Four legged adventure partners can be the most fun and likely your favorite. But getting your fur baby to become an “adventure pup” can be an adventure on its own. Trainer and author Maria Christina Schultz knows this all so well and has dedicated her life to getting dogs out and adventuring safely.
Growing up, Schultz had always longed for a dog. When the time was right, she got her first dog Riley, an Australian Shepherd. At the time, Schultz was really into rock climbing … and Riley would join her.
“He would be scrambling up the back of boulders while I was working up the face of one.” Schultz tells ASN. “It was everything I had dreamed about as a child.”
But after a while, her shoulders got injured and she was having issues with her hands. She knew it was time for another outdoor sport. Schultz, who lives in central Virginia and spends a lot of time in the Shenandoah Valley, became intrigued with the sport of standup paddleboarding.

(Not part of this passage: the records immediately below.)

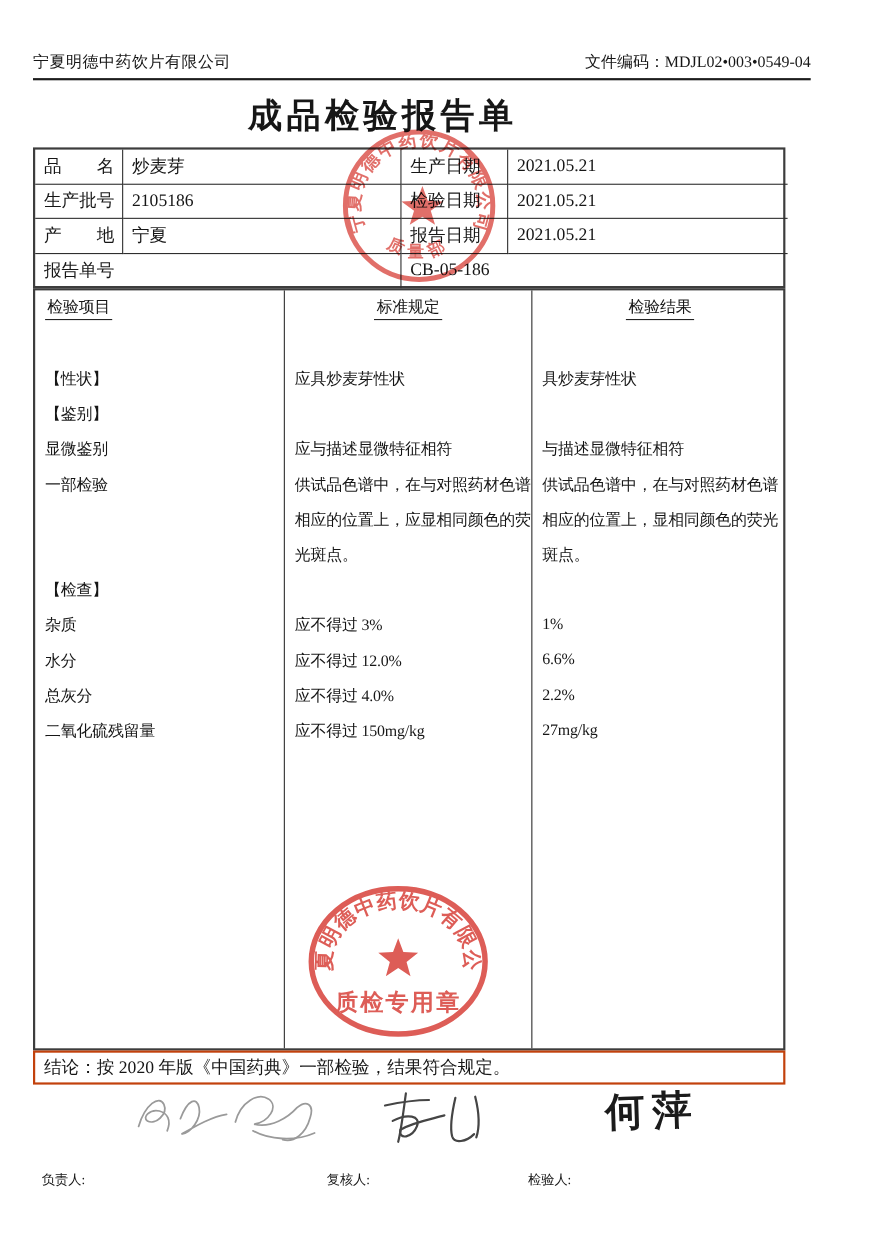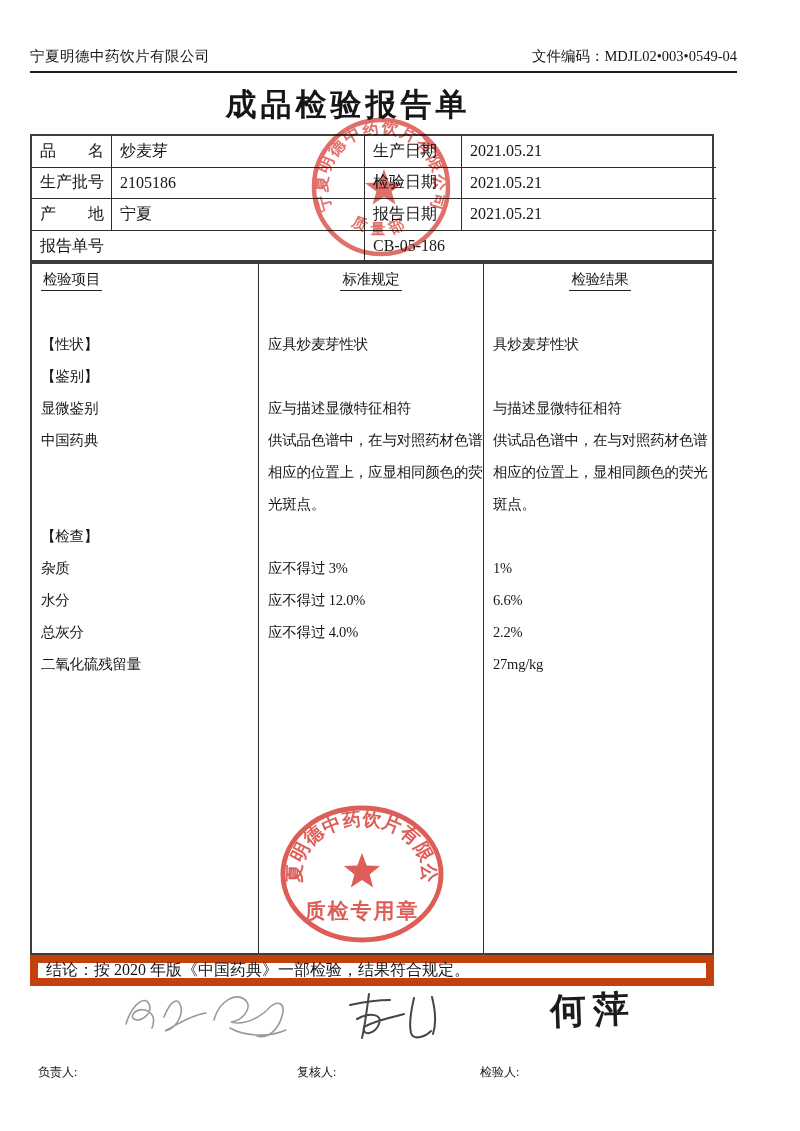--- a/index.html
+++ b/index.html
@@ -35,21 +35,21 @@
   .mcol { border-right:1px solid #2e2e2e; overflow:hidden; }
   .mcol:last-child { border-right:none; }
   .tline { height:32px; display:flex; align-items:center; padding:0 9px;
            font-size:14.5px; letter-spacing:-.2px; white-space:pre; overflow:hidden; }
   .tline.head { justify-content:flex-start; }
   .tline.head.center { justify-content:center; }
   .tline.head span { border-bottom:1px solid #222; padding:0 2px 1px 2px; }
 
   
   .conclusion { position:absolute; left:30px; top:955px; width:684px; height:31px;
-                border:8px solid #c2410c; display:flex; align-items:center;
+                border:2px solid #c2410c; display:flex; align-items:center;
                 padding:0 8px; font-size:16px; }
 
   
   .sig-label { position:absolute; font-size:12px; top:1064px; }
   .sig-label.l1 { left:38px; } .sig-label.l2 { left:270px;margin-left:27px; } .sig-label.l3 { left:480px; }
   .sig-svg { position:absolute; }
   .sig1 { left:118px; top:986px; }
   .sig2 { left:338px; top:984px; }
   .sig3 { position:absolute; left:550px; top:986px; font-size:36px; font-weight:bold;
           letter-spacing:7px; transform:rotate(-2deg); color:#1b1b1b; white-space:nowrap; }
@@ -91,21 +91,21 @@
     <div class="cell span2b last-col last-row">CB-05-186</div>
   </div>
 
   <div class="main-table">
     <div class="mcol">
       <div class="tline head"><span>检验项目</span></div>
     <div class="tline"></div>
         <div class="tline">【性状】</div>
         <div class="tline">【鉴别】</div>
         <div class="tline">显微鉴别</div>
-        <div class="tline">中国药典</div>
+        <div class="tline">一部检验</div>
         <div class="tline"></div>
         <div class="tline"></div>
         <div class="tline">【检查】</div>
         <div class="tline">杂质</div>
         <div class="tline">水分</div>
         <div class="tline">总灰分</div>
         <div class="tline">二氧化硫残留量</div>
       </div>
     <div class="mcol">
       <div class="tline head center"><span>标准规定</span></div>
@@ -113,20 +113,21 @@
         <div class="tline">应具炒麦芽性状</div>
         <div class="tline"></div>
         <div class="tline">应与描述显微特征相符</div>
         <div class="tline">供试品色谱中，在与对照药材色谱</div>
         <div class="tline">相应的位置上，应显相同颜色的荧</div>
         <div class="tline">光斑点。</div>
         <div class="tline"></div>
         <div class="tline">应不得过 3%</div>
         <div class="tline">应不得过 12.0%</div>
         <div class="tline">应不得过 4.0%</div>
+        <div class="tline">应不得过 150mg/kg</div>
       </div>
     <div class="mcol">
       <div class="tline head center"><span>检验结果</span></div>
     <div class="tline"></div>
         <div class="tline">具炒麦芽性状</div>
         <div class="tline"></div>
         <div class="tline">与描述显微特征相符</div>
         <div class="tline">供试品色谱中，在与对照药材色谱</div>
         <div class="tline">相应的位置上，显相同颜色的荧光</div>
         <div class="tline">斑点。</div>

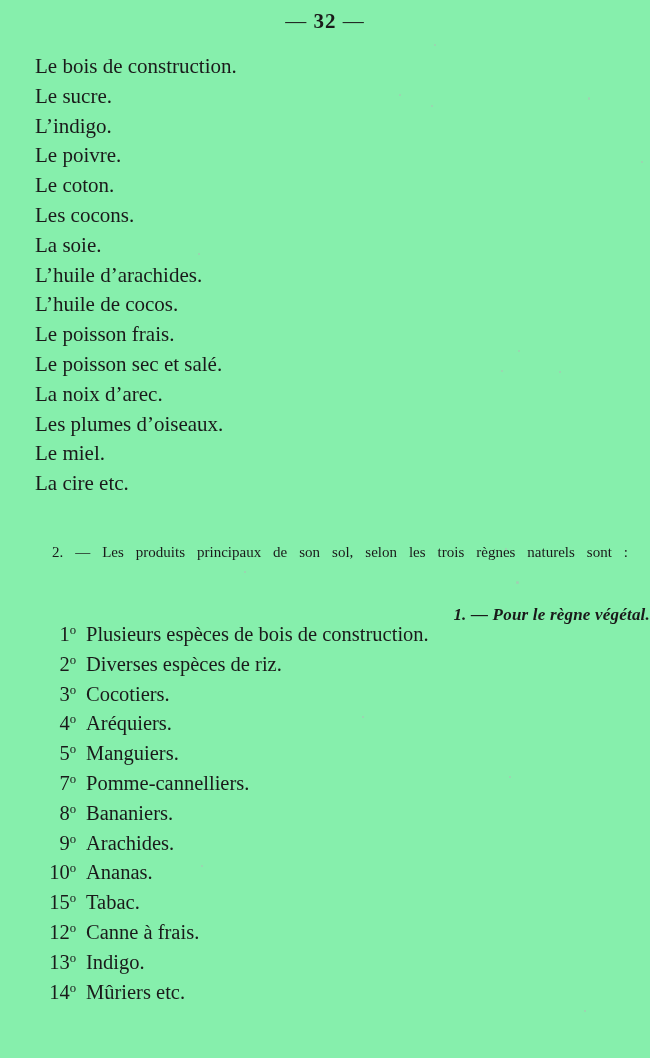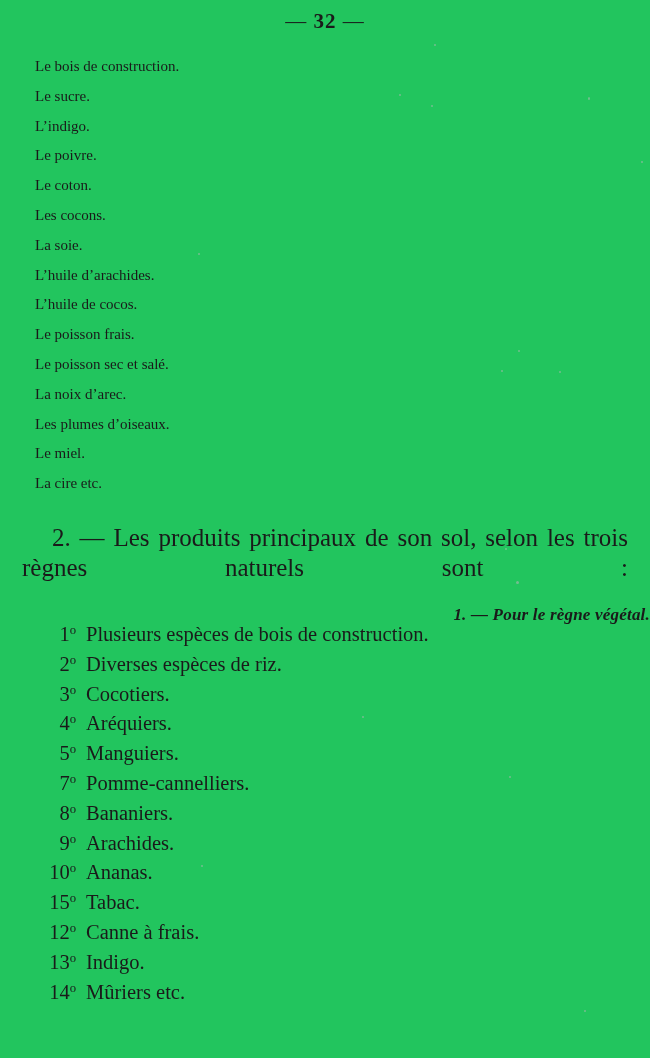--- a/index.html
+++ b/index.html
@@ -14,21 +14,21 @@
     position: relative;
     overflow: hidden;
     font-family: "Liberation Serif", "DejaVu Serif", serif;
     color: #1a1a1a;
     -webkit-font-smoothing: none;
   }
 
   .page {
     position: absolute;
     inset: 0;
-    background: #22c55e;
+    background: #86efac;
   }
 
   
   .speckles {
     position: absolute;
     inset: 0;
     pointer-events: none;
   }
   .speckles i {
     position: absolute;
@@ -56,32 +56,32 @@
   .product-list {
     position: absolute;
     top: 52px;
     left: 35px;
     width: 580px;
     list-style: none;
     margin: 0;
     padding: 0;
   }
   .product-list li {
-    font-size: 15px;
+    font-size: 21px;
     line-height: 29.8px;
     white-space: nowrap;
   }
 
   
   .para {
     position: absolute;
-    top: 498px;
+    top: 522px;
     left: 22px;
     width: 606px;
-    font-size: 25px;
+    font-size: 15px;
     line-height: 30px;
     text-indent: 30px;
     text-align: justify;
     text-justify: inter-word;
     hyphens: none;
   }
   .para::after {
     content: "";
     display: inline-block;
     width: 100%;

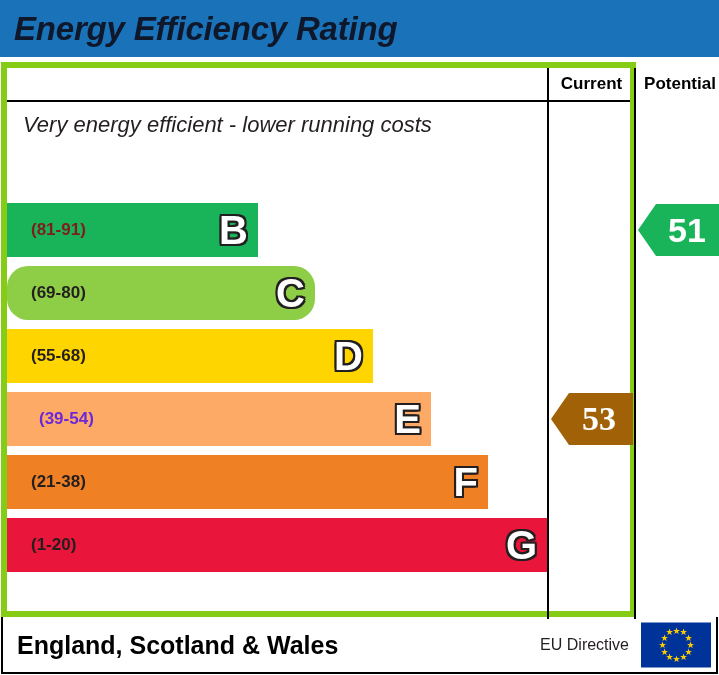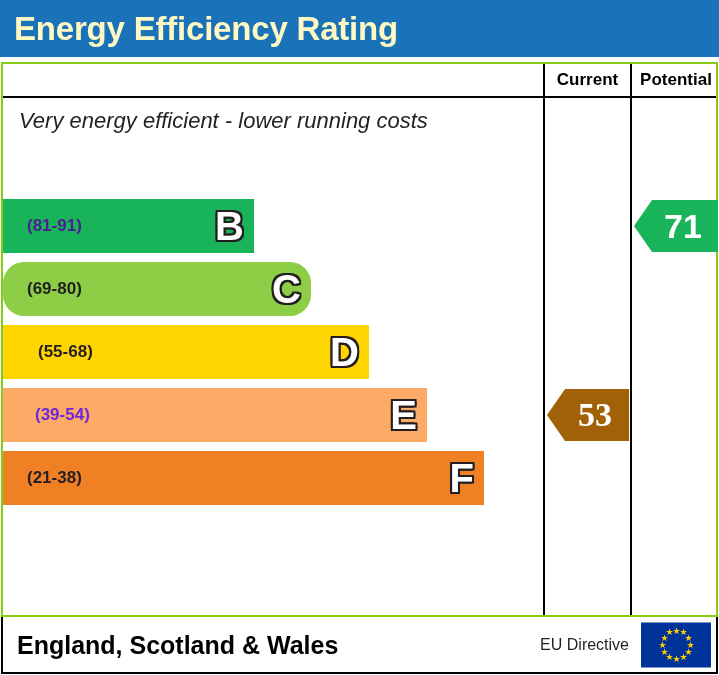--- a/index.html
+++ b/index.html
@@ -28,36 +28,37 @@
     width: 719px;
     height: 57px;
     background: #1a72b8;
     box-sizing: border-box;
   }
   .epc-header-title {
     position: absolute;
     left: 14px;
     top: 50%;
     transform: translateY(-50%);
-    color: #fef9c3;
+    color: #0f172a;
     font-size: 33px;
     font-weight: bold;
     letter-spacing: -0.2px;
     white-space: nowrap;
+    font-style: italic;
   }
 
   
   .epc-table {
     position: absolute;
     left: 1px;
     top: 62px;
-    width: 717px;
+    width: 635px;
     height: 555px;
     box-sizing: border-box;
-    border: 2px solid #84cc16;
+    border: 6px solid #84cc16;
   }
 
   
   .col-head-row {
     position: absolute;
     left: 0; top: 0;
     width: 100%;
     height: 34px;
     box-sizing: border-box;
     border-bottom: 2px solid #000000;
@@ -238,49 +239,53 @@
     </div>
 
     <div class="col-div first"></div>
     <div class="col-div second"></div>
 
     <div class="chart-pane">
       <div class="caption top">Very energy efficient - lower running costs</div>
 
       <div class="bands" id="bands-container">
           <div class="band" style="top: 63px; width: 251px; background: rgb(25, 180, 89);">
-            <div class="band-range" style="color: #4c1d95;">(81-91)</div>
+            <div class="band-range" style="color: #7f1d1d;">(81-91)</div>
             <div class="band-letter">B</div>
           </div>
           <div class="band" style="top: 126px; width: 308px; background: rgb(141, 206, 70); border-radius: 21px;">
             <div class="band-range" style="color: rgb(35, 31, 32);">(69-80)</div>
             <div class="band-letter">C</div>
           </div>
           <div class="band" style="top: 189px; width: 366px; background: rgb(255, 213, 0);">
-            <div class="band-range" style="color: rgb(35, 31, 32); margin-left: 11px;">(55-68)</div>
+            <div class="band-range" style="color: rgb(35, 31, 32);">(55-68)</div>
             <div class="band-letter">D</div>
           </div>
           <div class="band" style="top: 252px; width: 424px; background: rgb(252, 170, 101);">
             <div class="band-range" style="color: #6d28d9; margin-left: 8px;">(39-54)</div>
             <div class="band-letter">E</div>
           </div>
           <div class="band" style="top: 315px; width: 481px; background: rgb(239, 128, 35);">
             <div class="band-range" style="color: rgb(35, 31, 32);">(21-38)</div>
             <div class="band-letter">F</div>
           </div>
+          <div class="band" style="top: 378px; width: 540px; background: rgb(233, 21, 59);">
+            <div class="band-range" style="color: rgb(35, 31, 32);">(1-20)</div>
+            <div class="band-letter">G</div>
+          </div>
         </div>
 
     </div>
 
     <div class="rating-arrow" id="current-arrow" style="left: 544px; width: 82px; background: #a16207; top: 325px; font-family: Liberation Serif, serif;">
       <div class="rating-value" style="color: rgb(255, 255, 255);">53</div>
     </div>
 
     <div class="rating-arrow" id="potential-arrow" style="left: 631px; width: 84px; background: rgb(25, 180, 89); top: 136px;">
-      <div class="rating-value" style="color: rgb(255, 255, 255);">71</div>
+      <div class="rating-value" style="color: rgb(255, 255, 255);">51</div>
     </div>
 
   </div>
 
   <div class="epc-footer">
     <div class="footer-region">England, Scotland &amp; Wales</div>
     <div class="footer-directive">
       <span>EU Directive</span>
     </div>
     <div class="eu-flag" id="eu-flag">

“SUPing was starting to be popular on the Wet Coast, which meant that nobody was doing it on the East coast.” Schultz tells ASN. “I thought, there is a bunch of water here and both Riley and I love the water. This is something we could take up together, because whatever sport came after climbing had to involve Riley. I didn’t get a dog to leave him at home.”
Schultz started with a training plan to introduce Riley to the board. Determined to make him love it, she rewarded him with treats, Kongs, meals and love on the board which she had first in her living room.
“I taught him to sit on the board, stay on the board and it then became place where good things happened,” says Schultz. “That worked and the very first day that we went to the river, Riley hoped right on. It was my first day paddling too and we totally learned that sport together. We made a lot of mistakes along the way, but we learned to trust each other and that was the coolest thing that happened.”
The two of them got a lot of attention that first summer.
“People didn’t know who we were or what we were doing,” says Schultz. “But when I told them my story the conversation usually ended with ‘well I could never get my dog to do that’ or ‘my dog would never stay on the board.’ I would always think to myself, ‘your dog could probably do that with a training plan.'”
That is what inspired Schultz to write her first book, How to SUP with your PUP. Since then she has become a certified paddleboard instructor and certified dog trainer (often combining the two in her courses.) She also now has another younger pup named Kona who is equally stoked on adventure. (They are all ambassadors for Ruff Wear.)
We asked Schultz to give us some basic tips on training an adventure pup. Here’s what she had to share:
“Whether it is an 8-week-old puppy or a dog you just got from the shelter, you are training your dog the moment you get them – whether you realize it or not. It all starts there and building a confident dog. Sitting politely when asked, staying when asked, coming when called, walking politely on a leash. Another import command for adventure dogs is ‘climb’ or ‘place.’ That basically means to teach your dog to sit down in (or on) an object. This command is perfect for kayaks, paddleboards, bike carts, or sitting in tents.
“Then we can teach them other things like wearing backpacks and ‘leave it’ (e.g. Don’t put your nose in that dead skunk on the trail.)”
“Many people think that socialization is taking your dog to the dog park and letting their dog interact with other dogs, but it is so much more than that. It is putting your dog in different environments, situations and exposing them to other people, other sounds and other dogs. Socialization is all of that, because it helps to build a confident dog. Taking dogs out and wearing off the novelty affect of being in a new place helps them manage their load.”
“It took Riley a week to learn to paddleboard. Kona took around four months. But it only took Kona about a week to figure out the bike cart, but for Riley it was almost 6 months. Every dog is different. Many owners have too high of expectations. You have to work with them from where they are at. Remember, adventure dogs aren’t just born.”